A nanowire kink on a mirror can influence light scattering wavevectors and direct photoluminescence from a monolayer of a 2D material at sharp angles.

Shailendra, Sunny Tiwari , Asutosh from my group in collaboration with my colleague Atikur and his student Gokul show this unconventional nanowire antenna concept, experimentally.

The link to publication in European Physics Journal: Special Topics is above. This paper is part of a special issue on Photonic Materials

Arxiv link :

58. Optothermal Pulling of colloids using Nanowire Plasmons – my talk at Compflu 2021

Linked is my recorded-talk presented at Compflu 2021 today (13th Dec) in the session : Active and Living Matter.

I discuss our recent work on optothermal pulling, trapping and assembly of micro-colloids under the influence of thermoplasmonic field of a single silver nanowire.

The talk was recorded on 2nd Dec 2021, so the reference on conclusion-slide is not updated.

57. Single nanoparticle driven thermoplasmonic tweezer : single-molecule SERS

We have a new paper published in Journal of Physical Chemistry Letters on “Single Molecule Surface Enhanced Raman Scattering in a Single Gold Nanoparticle-Driven Thermoplasmonic Tweezer”

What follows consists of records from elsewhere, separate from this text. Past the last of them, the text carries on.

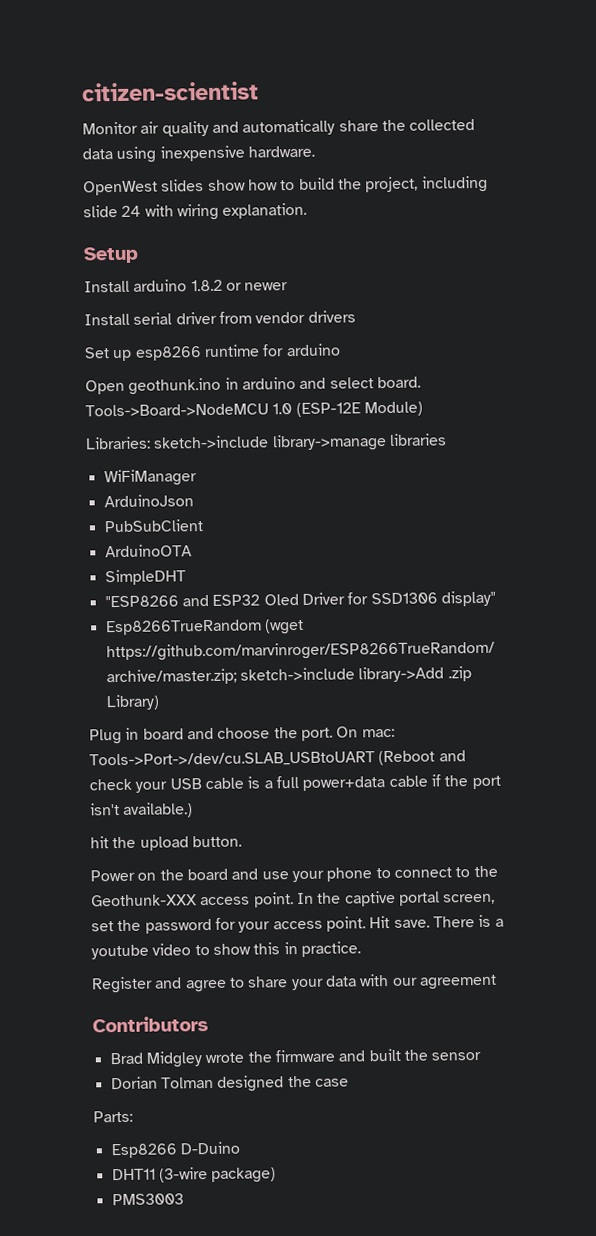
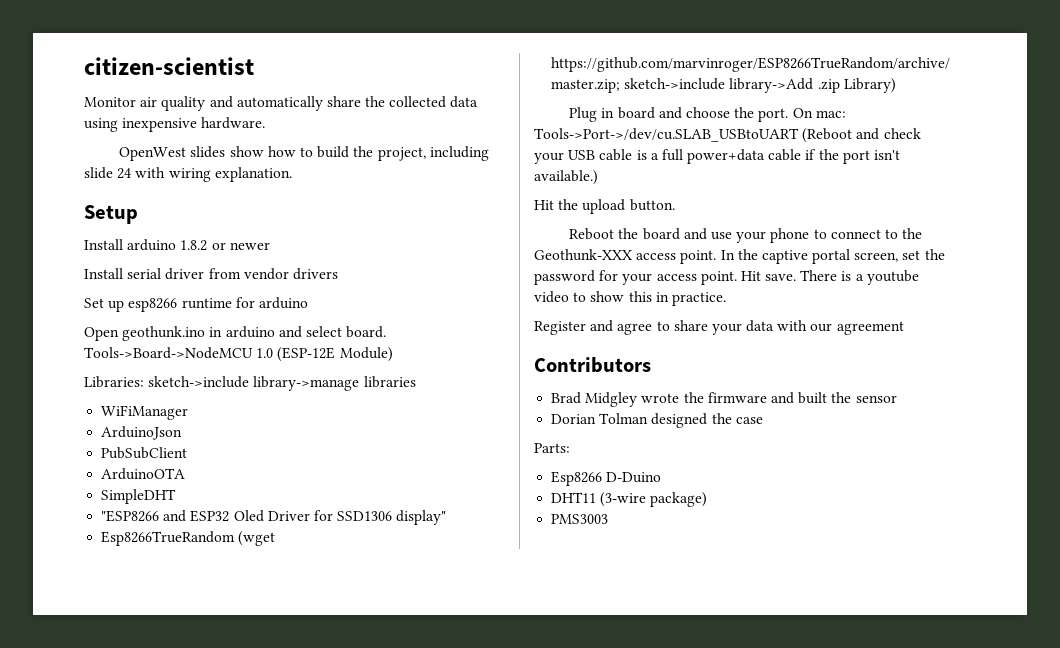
[90,836,109,849] hit -> [534,200,554,210] Hit
[90,869,157,882] Power on -> [569,228,615,240] Reboot

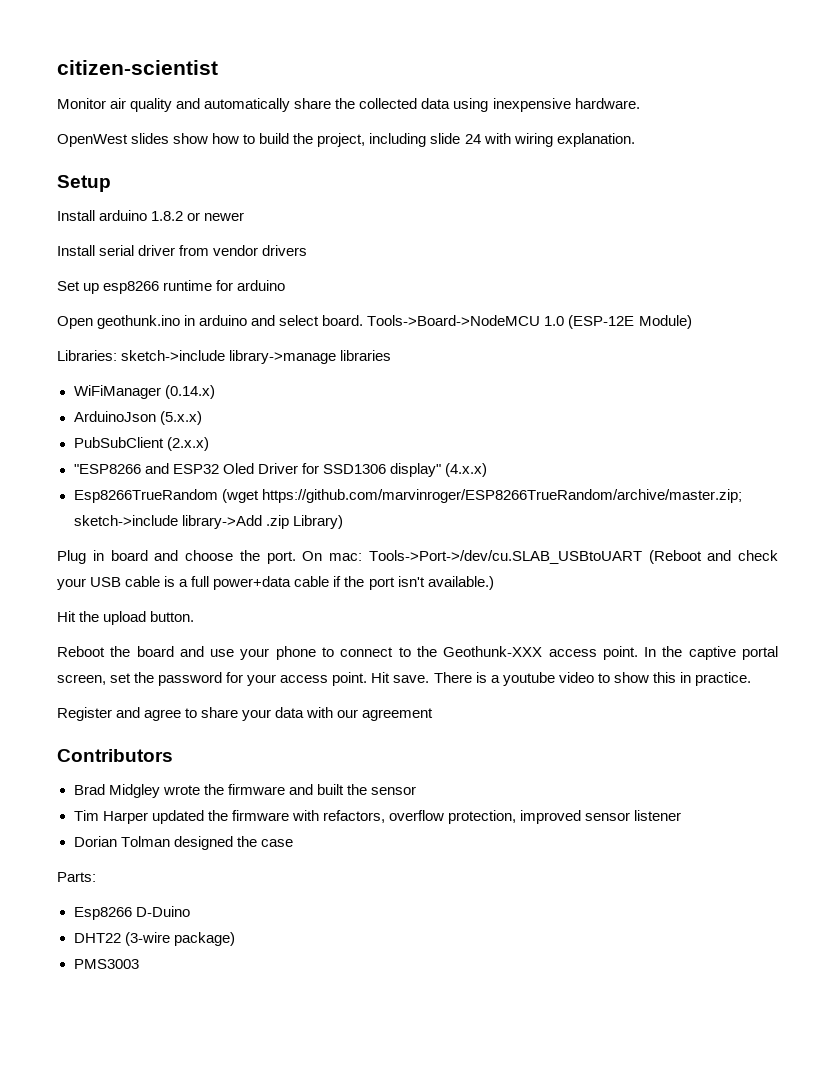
(189, 412) none -> [164,385,215,399] (0.14.x)
(183, 433) none -> [159,411,202,425] (5.x.x)
[101,468,186,480] [101,489,177,504] // ArduinoOTA // SimpleDHT -> [166,437,209,451] (2.x.x)
(447, 517) none -> [444,463,487,477] (4.x.x)
(897, 399) none -> [73,810,682,824] // Tim Harper updated the firmware with refactors, overflow protection, improved sensor listener
[551,492,597,503] DHT11 -> [73,933,121,943] DHT22

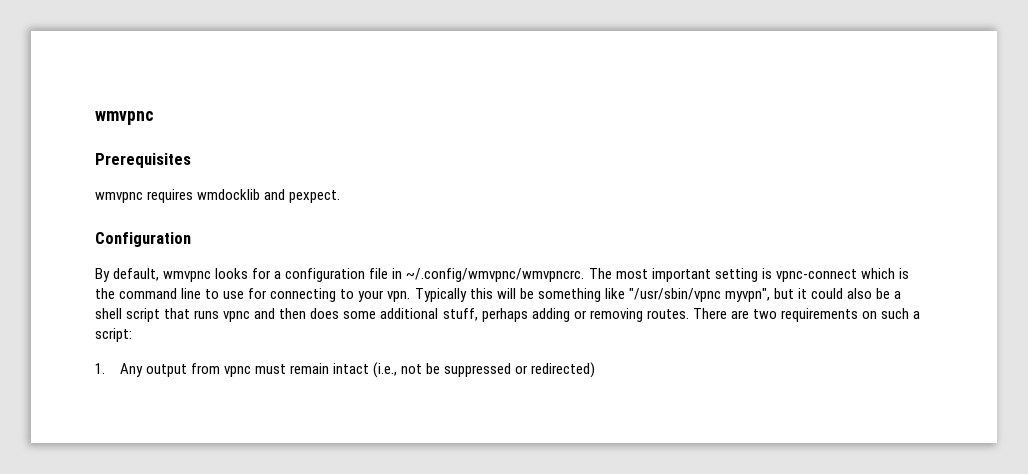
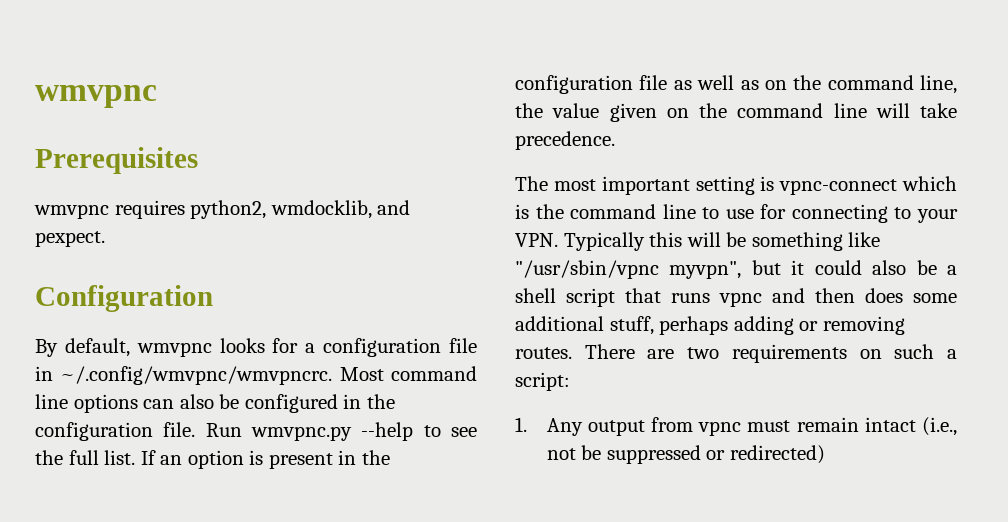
[197,189,261,200] wmdocklib -> [190,200,372,219] python2, wmdocklib,
(585, 275) none -> [339,366,477,381] [35,394,395,413] [35,422,477,441] [35,450,390,469] [515,75,957,94] [515,103,957,122] [515,131,615,150] Most command line options can also be configured in the configuration file. Run wmvpnc.py --help to see the full list. If an option is present in the configuration file as well as on the command line, the value given on the command line will take precedence. //
[387,291,411,302] vpn. -> [515,233,558,247] VPN.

Thanks to the fantastic effort by Sunny Tiwari, and excellent support by Utkarsh Khandelwal (former IISER-P undergrad) and Vandana Sharma from my group, we have been able to combine single molecule Raman scattering with a specialized nanoscale optical tweezer.

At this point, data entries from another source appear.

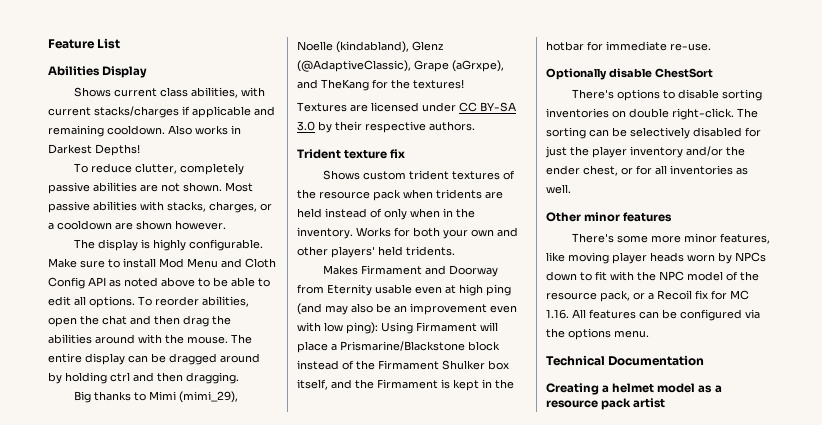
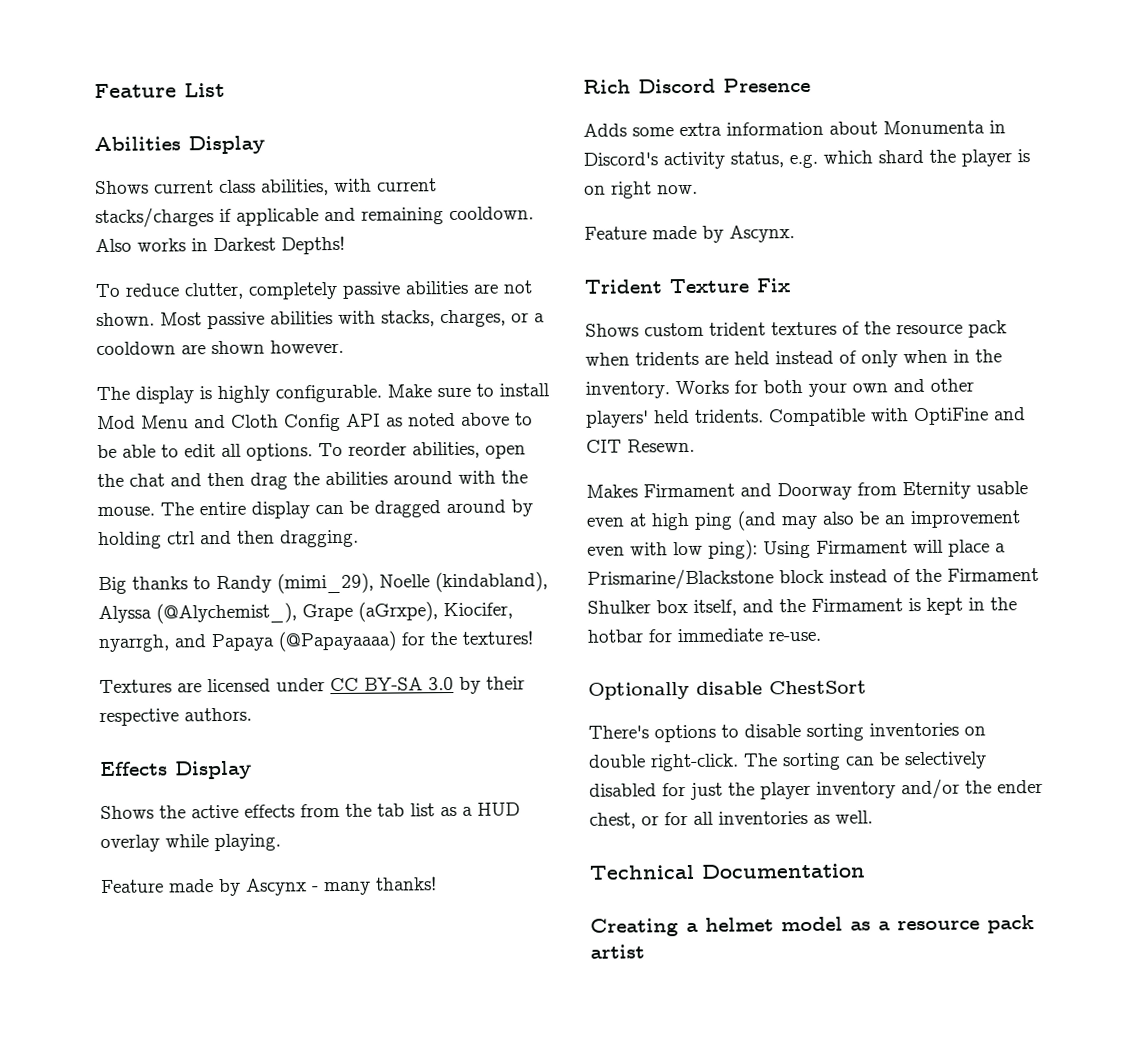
[148,391,176,400] Mimi -> [216,575,272,594] Randy
[412,41,443,51] [297,60,504,72] [297,79,369,91] Glenz (@AdaptiveClassic), Grape (aGrxpe), and TheKang -> [98,601,513,624] [98,630,397,653] Alyssa (@Alychemist_), Grape (aGrxpe), Kiocifer, nyarrgh, and Papaya (@Papayaaaa)
(475, 126) none -> [99,760,252,780] [100,802,520,820] [100,833,281,853] [101,876,437,897] [583,77,811,94] [583,120,1006,137] [583,149,1030,170] [584,181,698,199] [584,225,795,243] // Effects Display // Shows the active effects from the tab list as a HUD overlay while playing. // Feature made by Ascynx - many thanks! // Rich Discord Presence // Adds some extra information about Monumenta in Discord's activity status, e.g. which shard the player is on right now. // Feature made by Ascynx.
[344,149,406,159] texture fix -> [669,278,791,294] Texture Fix
(455, 251) none -> [769,407,1026,427] [586,438,695,453] Compatible with OptiFine and CIT Resewn.
[546,212,673,222] [571,233,770,244] [546,252,766,264] [546,271,759,281] [546,290,749,302] [546,309,760,321] [546,328,649,340] // Other minor features // There's some more minor features, like moving player heads worn by NPCs down to fit with the NPC model of the resource pack, or a Recoil fix for MC 1.16. All features can be configured via the options menu. -> (873, 817) none

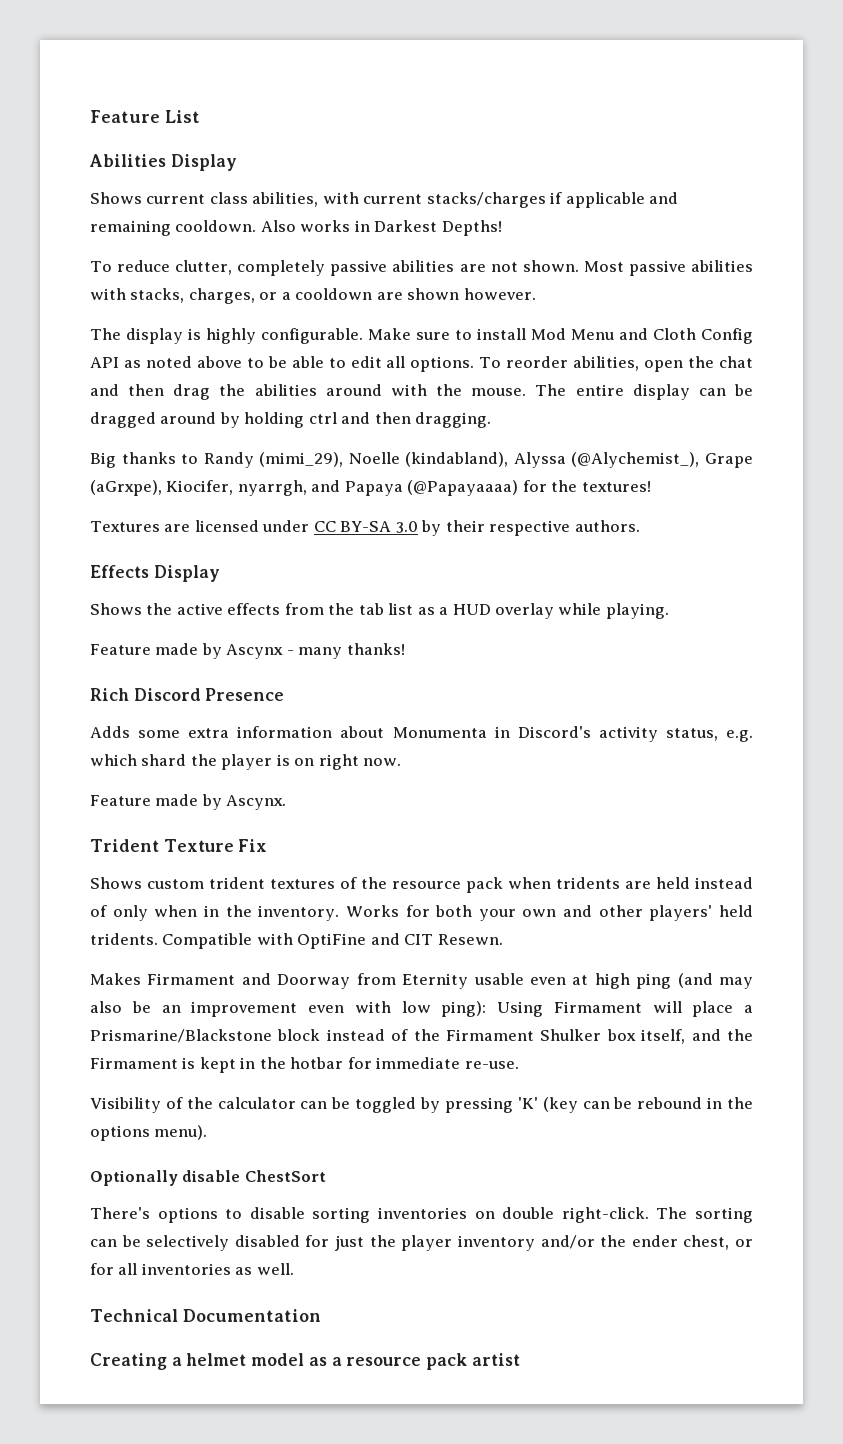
(821, 636) none -> [90,1097,754,1113] [90,1125,208,1141] // Visibility of the calculator can be toggled by pressing 'K' (key can be rebound in the options menu).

The uniqueness of this tweezer platform  is that the optical trapping process is driven by the thermo-plasmonic potential created by a SINGLE, 150nm GOLD NANOPARTICLE. Concomitantly, the same field can be used to perform single-molecule Raman spectroscopy. Kind of  “ek teer mae do shikar” strategy Smile

Using this system, not only we push the limits of optothermal trapping of a single nanoparticle (see video) at low laser powers, but also create a platform for deterministic transport of reversible colloidal assembly in a fluid.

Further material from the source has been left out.